POA BLOG

THE DOOR OF NO RETURN

Early African history in the Americas was significantly influenced by Goree Island. Off the coast of Senegal, there is a tiny 45-acre island called Goree Island. Goree Island became the epicenter of the Middle Passage, the burgeoning trade in Black Africans as slaves by Europeans.

Portuguese, who arrived on the island first in 1444, are the first Europeans to be recorded as having traded slaves there in 1536. In 1776, the slaves' home was constructed. The only remaining slave house in Goree was constructed by the Dutch and is now a museum. It is said that the island serves as a memorial to the Black Diaspora.


Between the middle of the 1500s and the middle of the 1800s, an estimated 20 million Africans visited the Island. Goree Island used as a storehouse for the storage of slaves during the transatlantic traffic in African men, women, and children. Many West Africans were seized against their will in the millions. These Africans were transported to Goree Island, bought as slaves, and kept there in a holding facility until they were transported across the Atlantic. To build a new world, they were sold throughout North America, the Caribbean, and South America. Slaves on Goree Island had awful living conditions.

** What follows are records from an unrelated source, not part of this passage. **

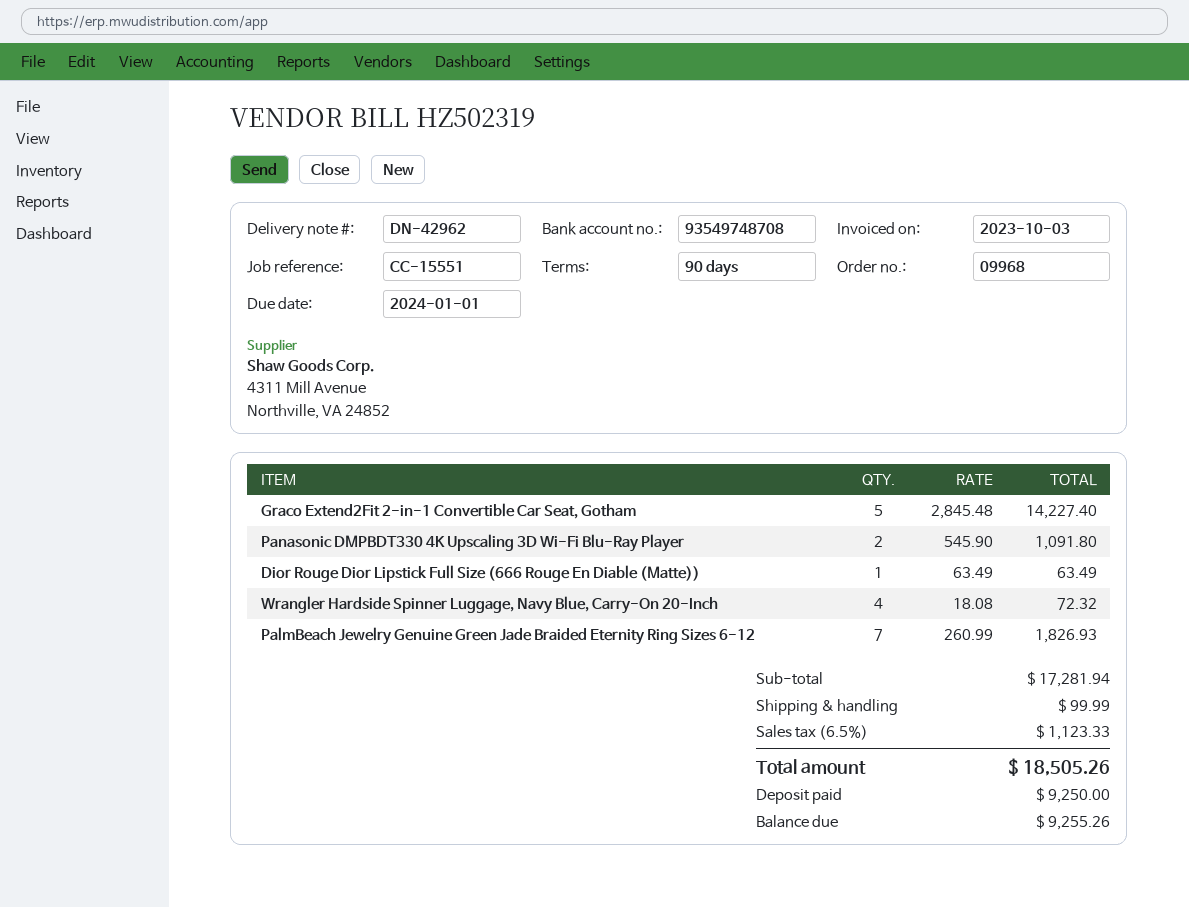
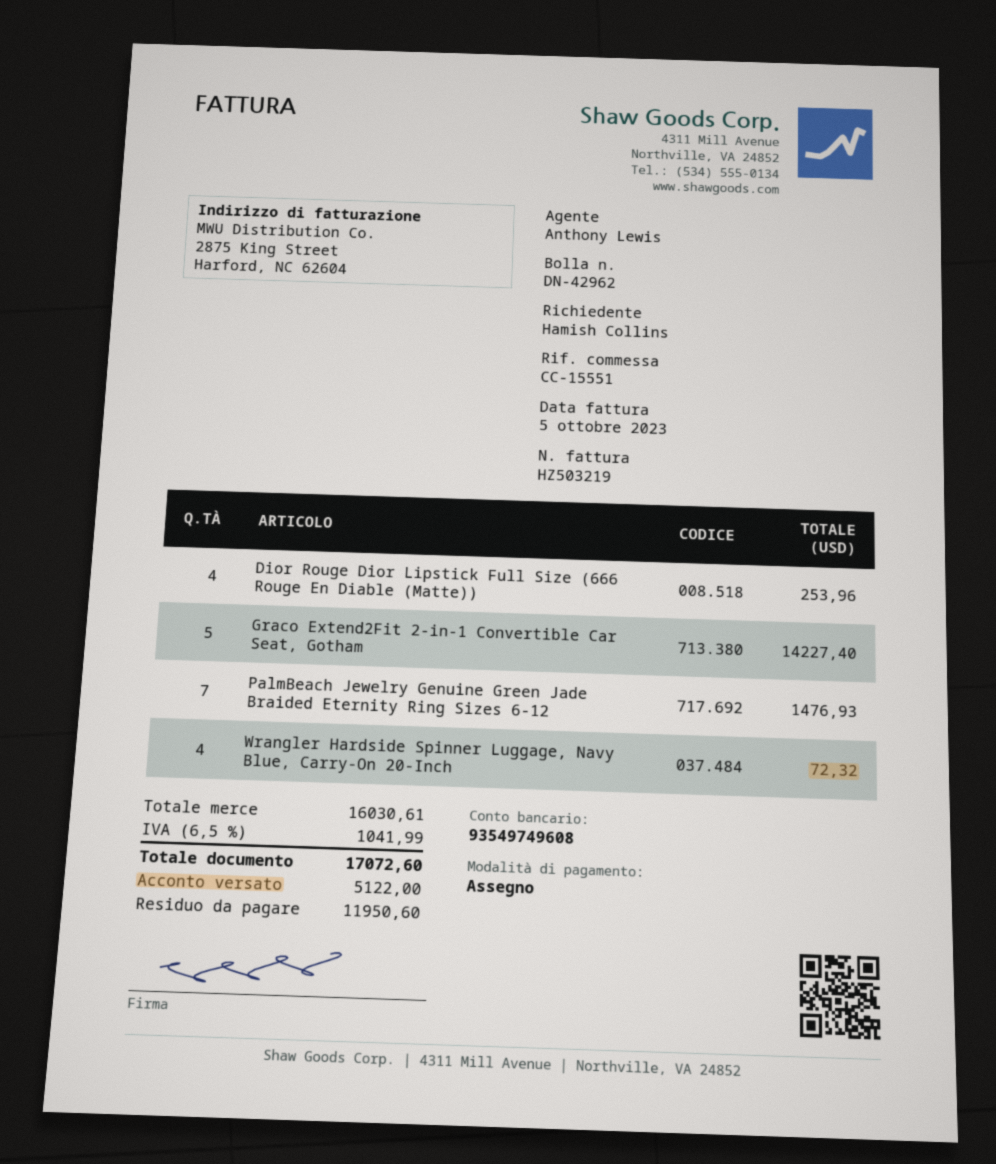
invoice number: HZ502319 -> HZ503219
invoice date: 2023-10-03 -> 2023-10-05
bank account: 93549748708 -> 93549749608
Panasonic DMPBDT330 4K Upscaling 3D Wi-Fi Blu-Ray Player: 2 for 1091.80 -> none
Dior Rouge Dior Lipstick Full Size (666 Rouge En Diable (Matte)): 1 for 63.49 -> 4 for 253.96
PalmBeach Jewelry Genuine Green Jade Braided Eternity Ring Sizes 6-12: 7 for 1826.93 -> 7 for 1476.93
subtotal: 17281.94 -> 16030.61
shipping: 99.99 -> none
tax: 6.5% = 1123.33 -> 6.5% = 1041.99
total: 18505.26 -> 17072.60
deposit: 9250.00 -> 5122.00
balance: 9255.26 -> 11950.60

Humans were bound and chained. Up to 30 guys would be seated in a cell that was only 8 square feet and had a tiny window facing the outside. They were fed and given permission to take care of their needs once every day, but the house was still infested with sickness. They were clothed about their waists but otherwise were bare. They were placed in a lengthy, thin cage designed so they could lie on the floor with one another. The kids' mothers were taken away from them. Probably unable to hear their children's cries because their mothers were across the courtyard. The disobedient Africans were imprisoned in a cramped, unpleasant space beneath the steps, and seawater was sipped through the holes to increase dehydration.

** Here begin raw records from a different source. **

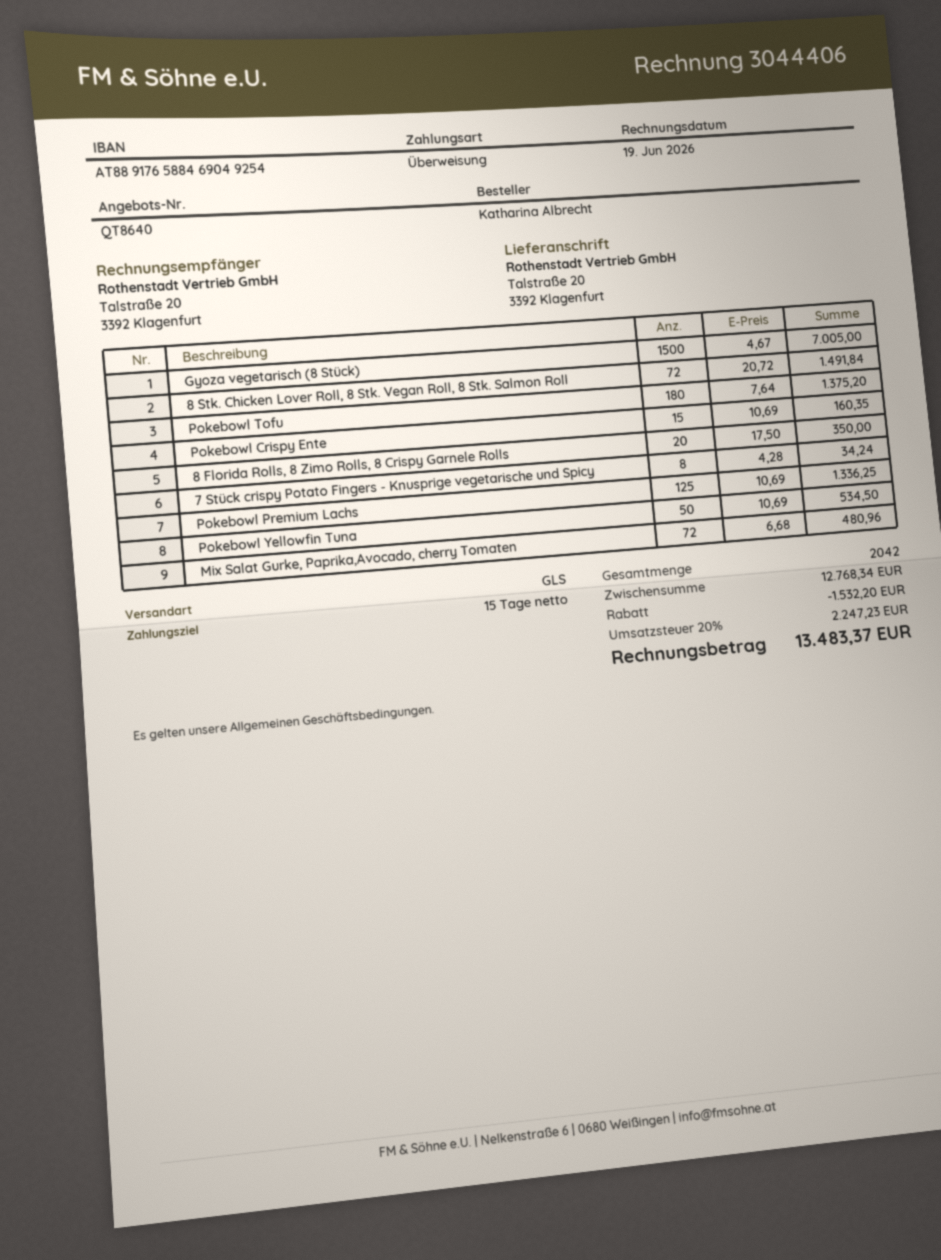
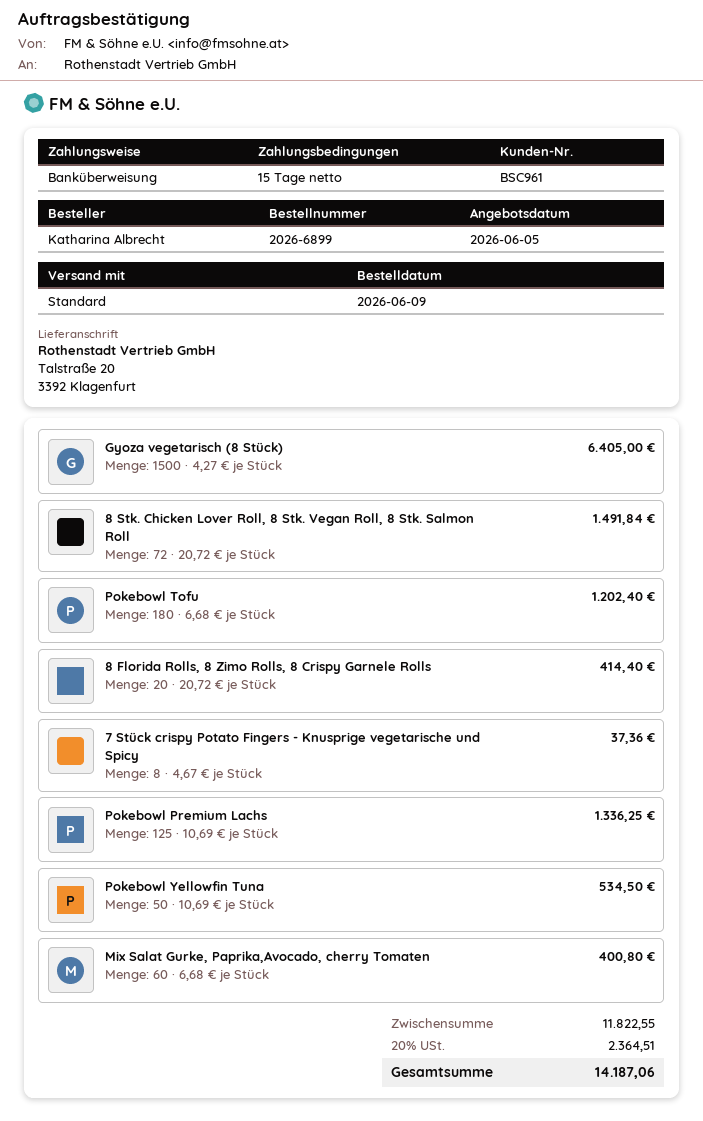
shipping method: GLS -> standard
Gyoza vegetarisch (8 Stück): 1500 x 4.67 = 7005.00 -> 1500 x 4.27 = 6405.00
Pokebowl Tofu: 180 x 7.64 = 1375.20 -> 180 x 6.68 = 1202.40
Pokebowl Crispy Ente: 15 x 10.69 = 160.35 -> none
8 Florida Rolls, 8 Zimo Rolls, 8 Crispy Garnele Rolls: 20 x 17.50 = 350.00 -> 20 x 20.72 = 414.40
7 Stück crispy Potato Fingers - Knusprige vegetarische und Spicy: 8 x 4.28 = 34.24 -> 8 x 4.67 = 37.36
Mix Salat Gurke, Paprika,Avocado, cherry Tomaten: 72 x 6.68 = 480.96 -> 60 x 6.68 = 400.80
subtotal: 12768.34 -> 11822.55
discount: 1532.20 -> none
tax: 20% = 2247.23 -> 20% = 2364.51
total: 13483.37 -> 14187.06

Balls and celebrations were taking on over their heads in the dealer's flats. The small "door of no return," through which every man, woman, and child marched to the slave boat, obtaining a final sight of their country, was, nevertheless, much more tragic and heartbreaking than the cells and the chains.

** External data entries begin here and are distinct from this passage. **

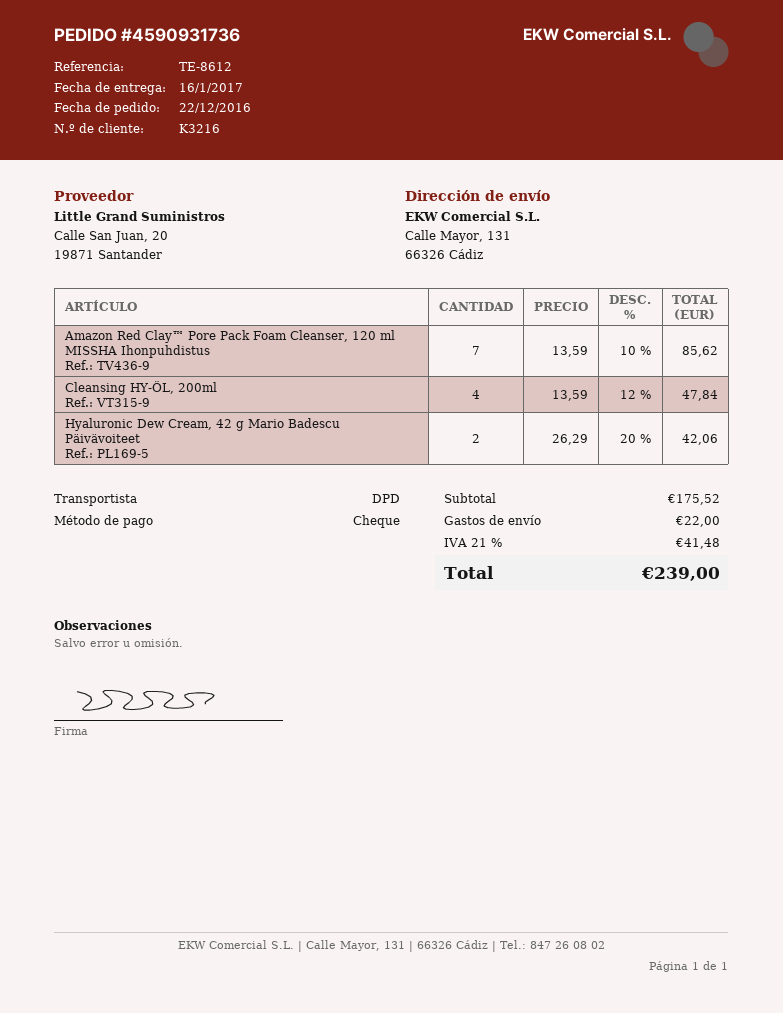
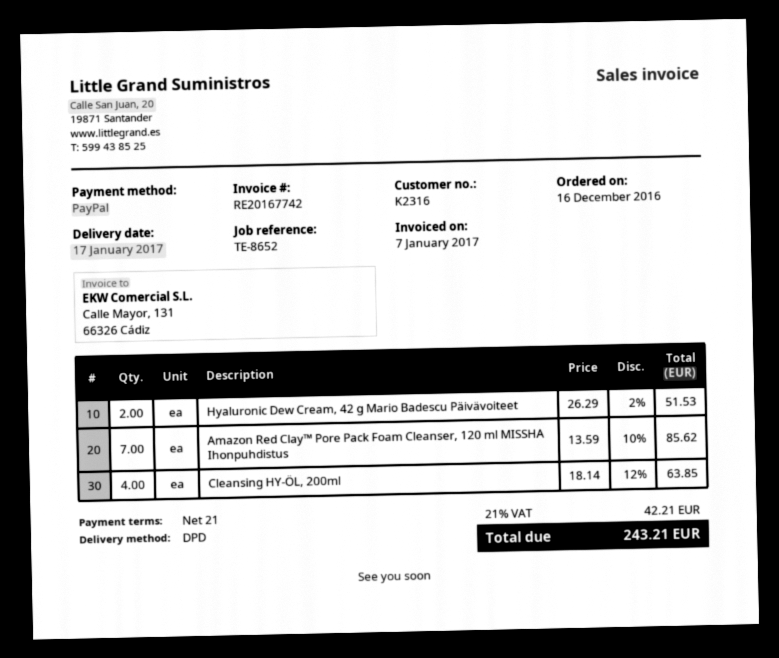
order date: 2016-12-22 -> 2016-12-16
delivery date: 2017-01-16 -> 2017-01-17
customer number: K3216 -> K2316
reference: TE-8612 -> TE-8652
payment method: cheque -> PayPal
Cleansing HY-ÖL, 200ml: 4 x 13.59 - 12% = 47.84 -> 4 x 18.14 - 12% = 63.85
Hyaluronic Dew Cream, 42 g Mario Badescu Päivävoiteet: 2 x 26.29 - 20% = 42.06 -> 2 x 26.29 - 2% = 51.53
shipping: 22.00 -> none
tax: 21% = 41.48 -> 21% = 42.21
total: 239.00 -> 243.21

There were 6000 people residing on the island in 1848, 5000 of whom were former slaves after France had outlawed slavery. Goree Island in the twenty-first century still bears and preserves all the remnants of its horrible past despite being designated by the United Nations Educational, Scientific, and Cultural Organization (UNESCO) as a World Heritage Site.

The main Slaves' House, constructed in 1777, is still standing, complete with cells and shackles, as are the Historical Museum, Maritime Museum, residential buildings, and forts. Currently, the island is home to roughly 1000 people.